Plus if you order today, you get these four lovely Poems for Tressa!


QUEEN OF HEARTS for Tressa

We live in a house of hearts in the heartland. Heroine of my heart, which was being attacked by ldl cholesterol and plaque, she took me to the hospital where a king of hearts


slipped a dancing dervish of a wire up an artery in my groin, in my groin, and inserted two stents, inflated one balloon, and opened my arteries, opened my heart. Throughout the whole, my sweetheart was there, a queen of hearts. She saved, saves my life


to love, live, and be loved. In a house of hearts in the heartland we love.

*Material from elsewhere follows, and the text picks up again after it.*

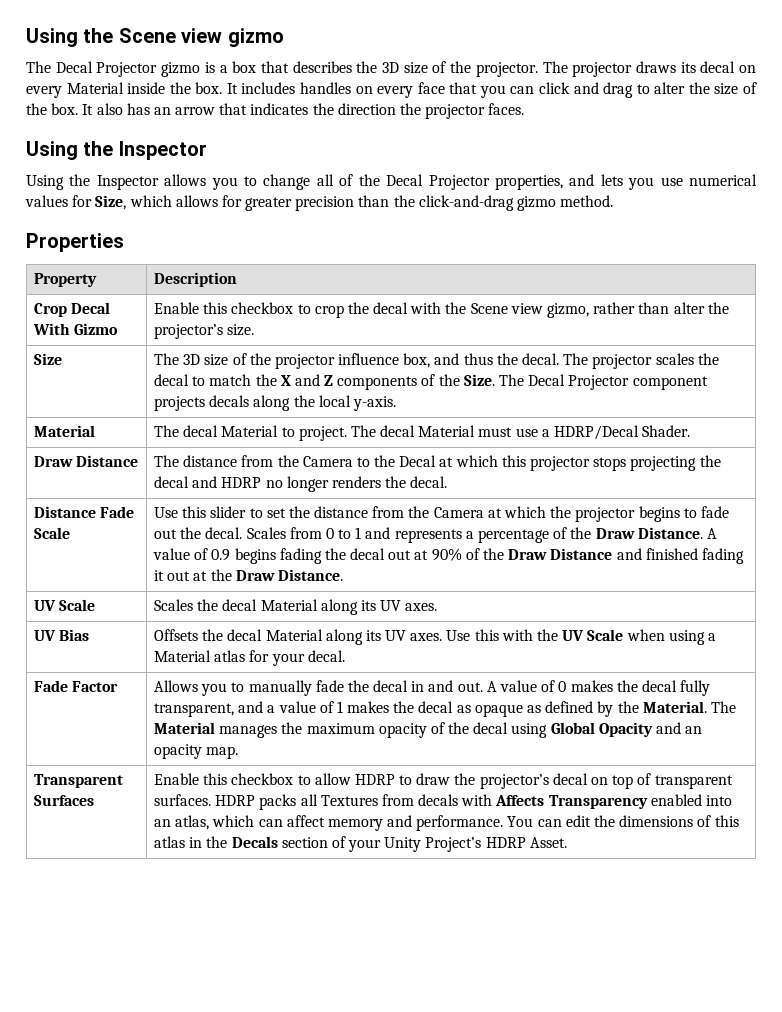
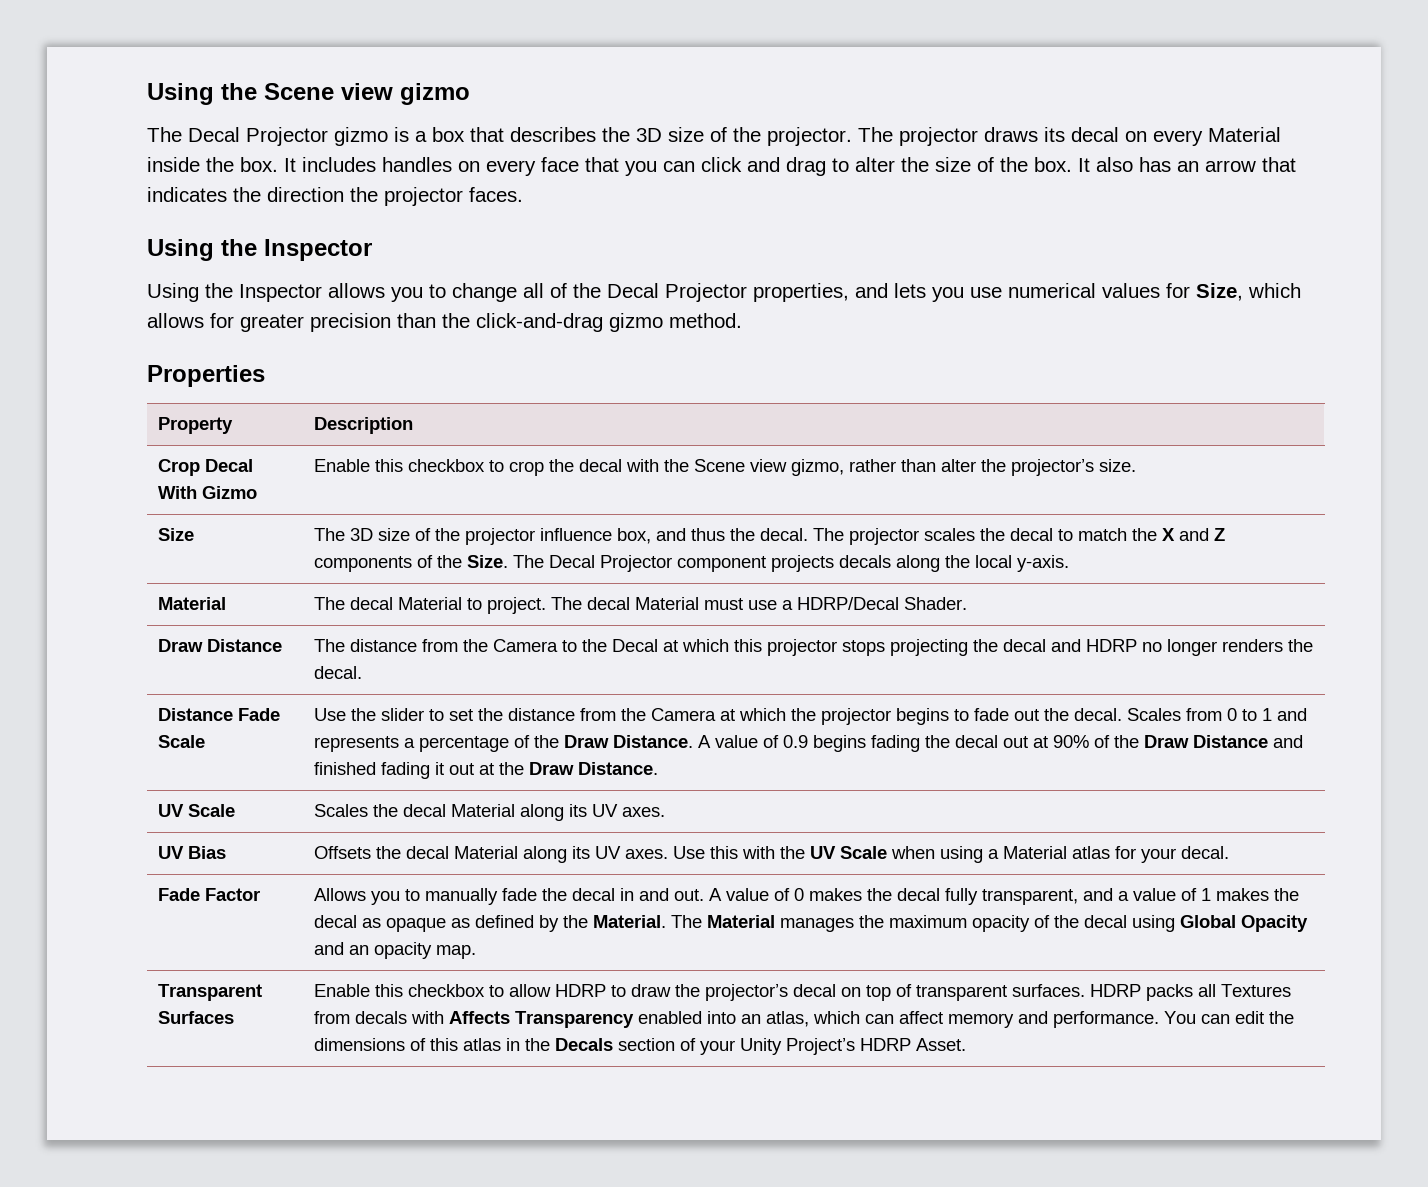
[182,506,207,518] this -> [351,708,377,721] the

A DOOZY OF A DO-SI-DO Dancing makes the cookies better, Tressa said, dancing in the kitchen, as we mixed up the cookie dough with a doozy of a do-si-do.

To be cheeky, I pretended to be caught with a cookie squirreled away in my cheek.

My sweetheart, sweeter than a hot peanut butter cookie with a kiss,


was so happy, we cried out loud, dancing makes the best cookies.


HEART OF GOLD My honey has a heart of gold.

Preparing the hyacinth, harbinger of spring, her inner gold was flashing in the honeyed sunlight.

Of a sudden, the golden wrapping turned into an angel on the wing


so I sang, sing

My angel has a heart of gold.


HIGH ON HYACINTH High on hyacinth, I whistle and hum. In your hands, Tressa, I am handsome.
 We make love like there is no tomorrow.
 We fit together, made for each other to make love. When we were falling in love, we made love every perfumed night.
 Everything I knew about my body was not true. In your hands, Tressa, I am handsome.
 High on hyacinth, I whistle and hum.